_What you should do:_
With pictures left out, retype exactly the lines from the one containing "H&R MK6 GTI" through the final line of the entries.

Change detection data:
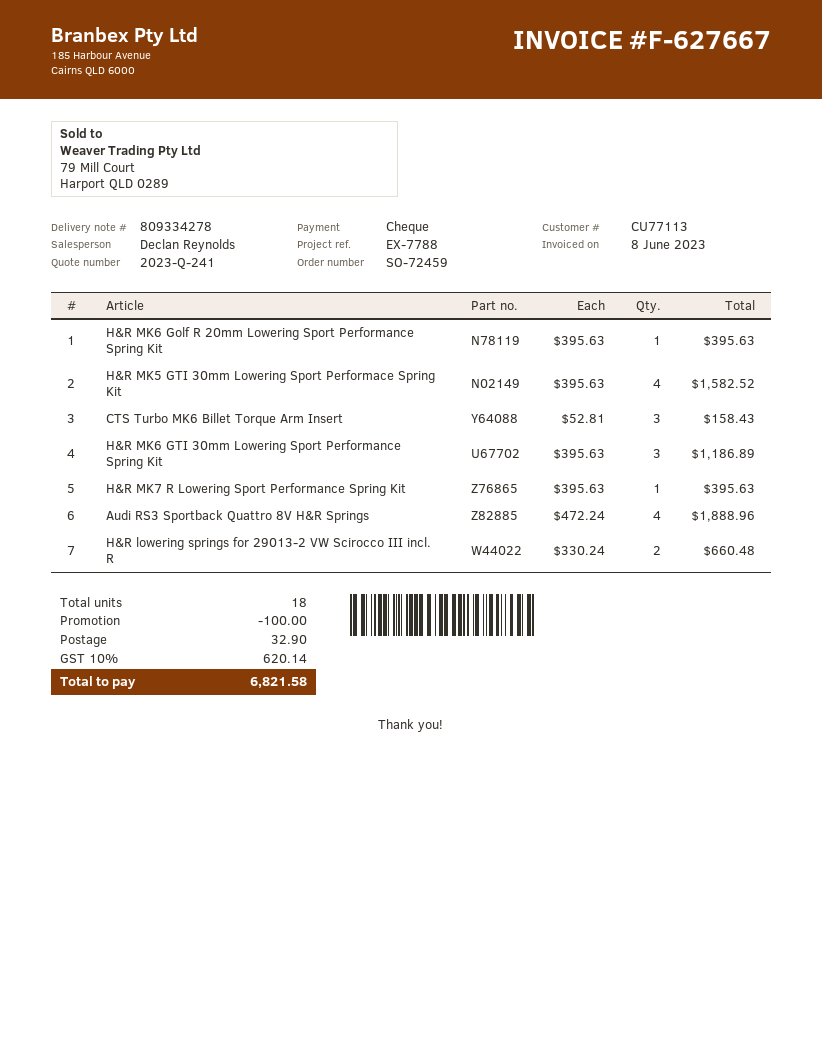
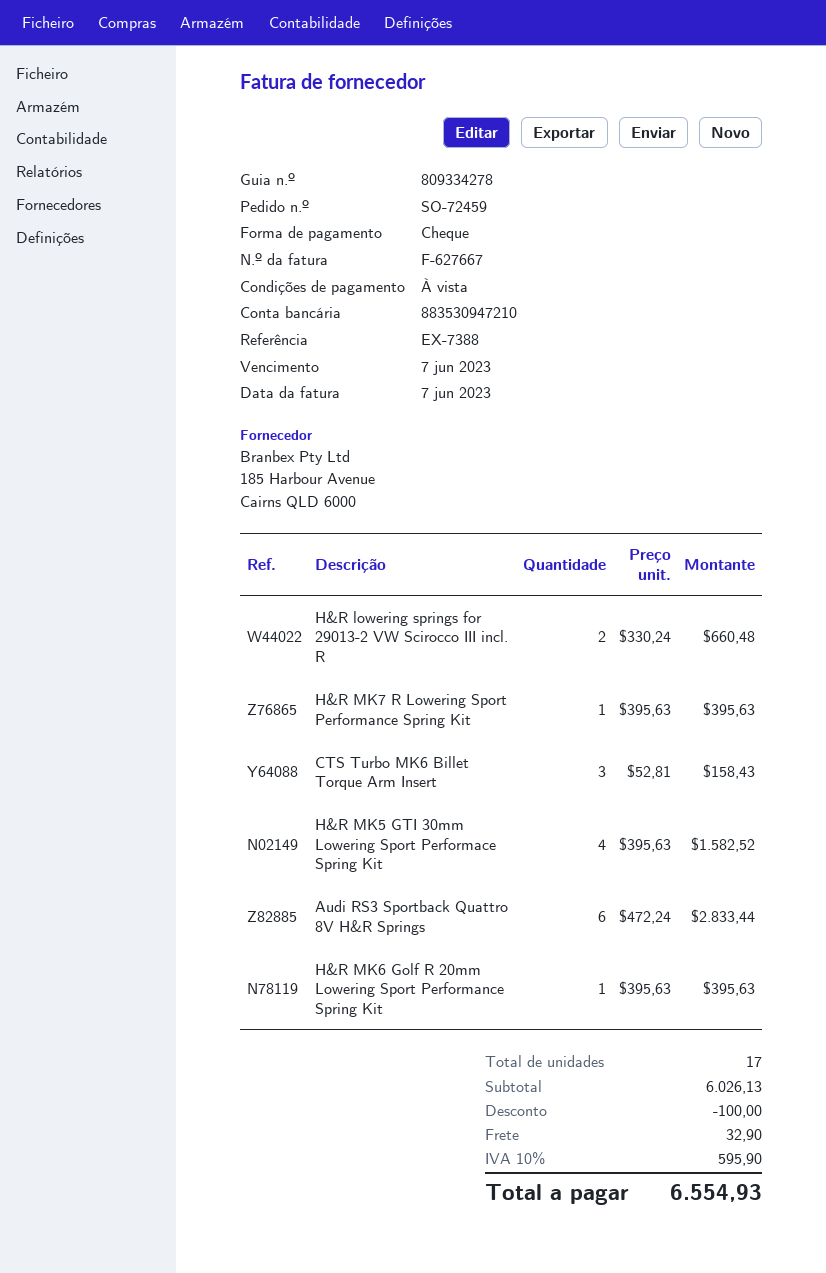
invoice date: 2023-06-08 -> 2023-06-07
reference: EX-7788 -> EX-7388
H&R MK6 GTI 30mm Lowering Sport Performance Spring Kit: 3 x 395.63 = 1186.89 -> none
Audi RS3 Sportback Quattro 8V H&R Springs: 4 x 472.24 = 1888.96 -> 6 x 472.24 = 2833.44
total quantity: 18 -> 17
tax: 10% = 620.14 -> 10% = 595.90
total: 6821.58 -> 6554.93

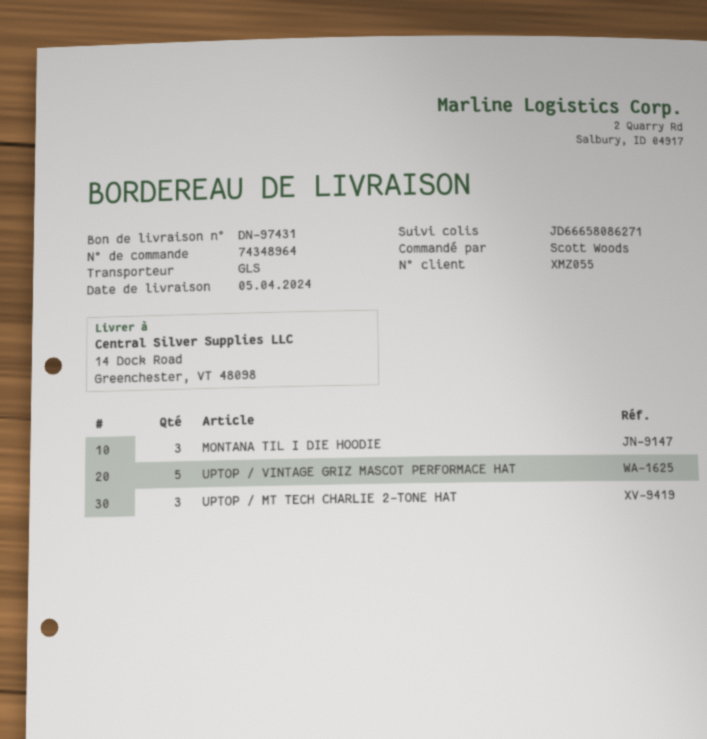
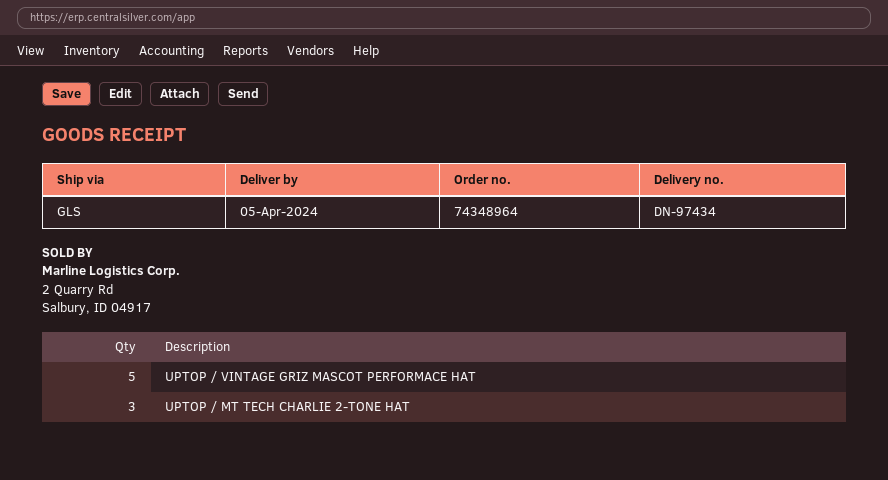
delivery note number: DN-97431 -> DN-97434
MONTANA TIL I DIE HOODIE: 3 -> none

_Written response:_
H&R MK6 GTI 30mm Lowering Sport Performance Spring Kit: 3 x 395.63 = 1186.89 -> none
Audi RS3 Sportback Quattro 8V H&R Springs: 4 x 472.24 = 1888.96 -> 6 x 472.24 = 2833.44
total quantity: 18 -> 17
tax: 10% = 620.14 -> 10% = 595.90
total: 6821.58 -> 6554.93

delivery note number: DN-97431 -> DN-97434
MONTANA TIL I DIE HOODIE: 3 -> none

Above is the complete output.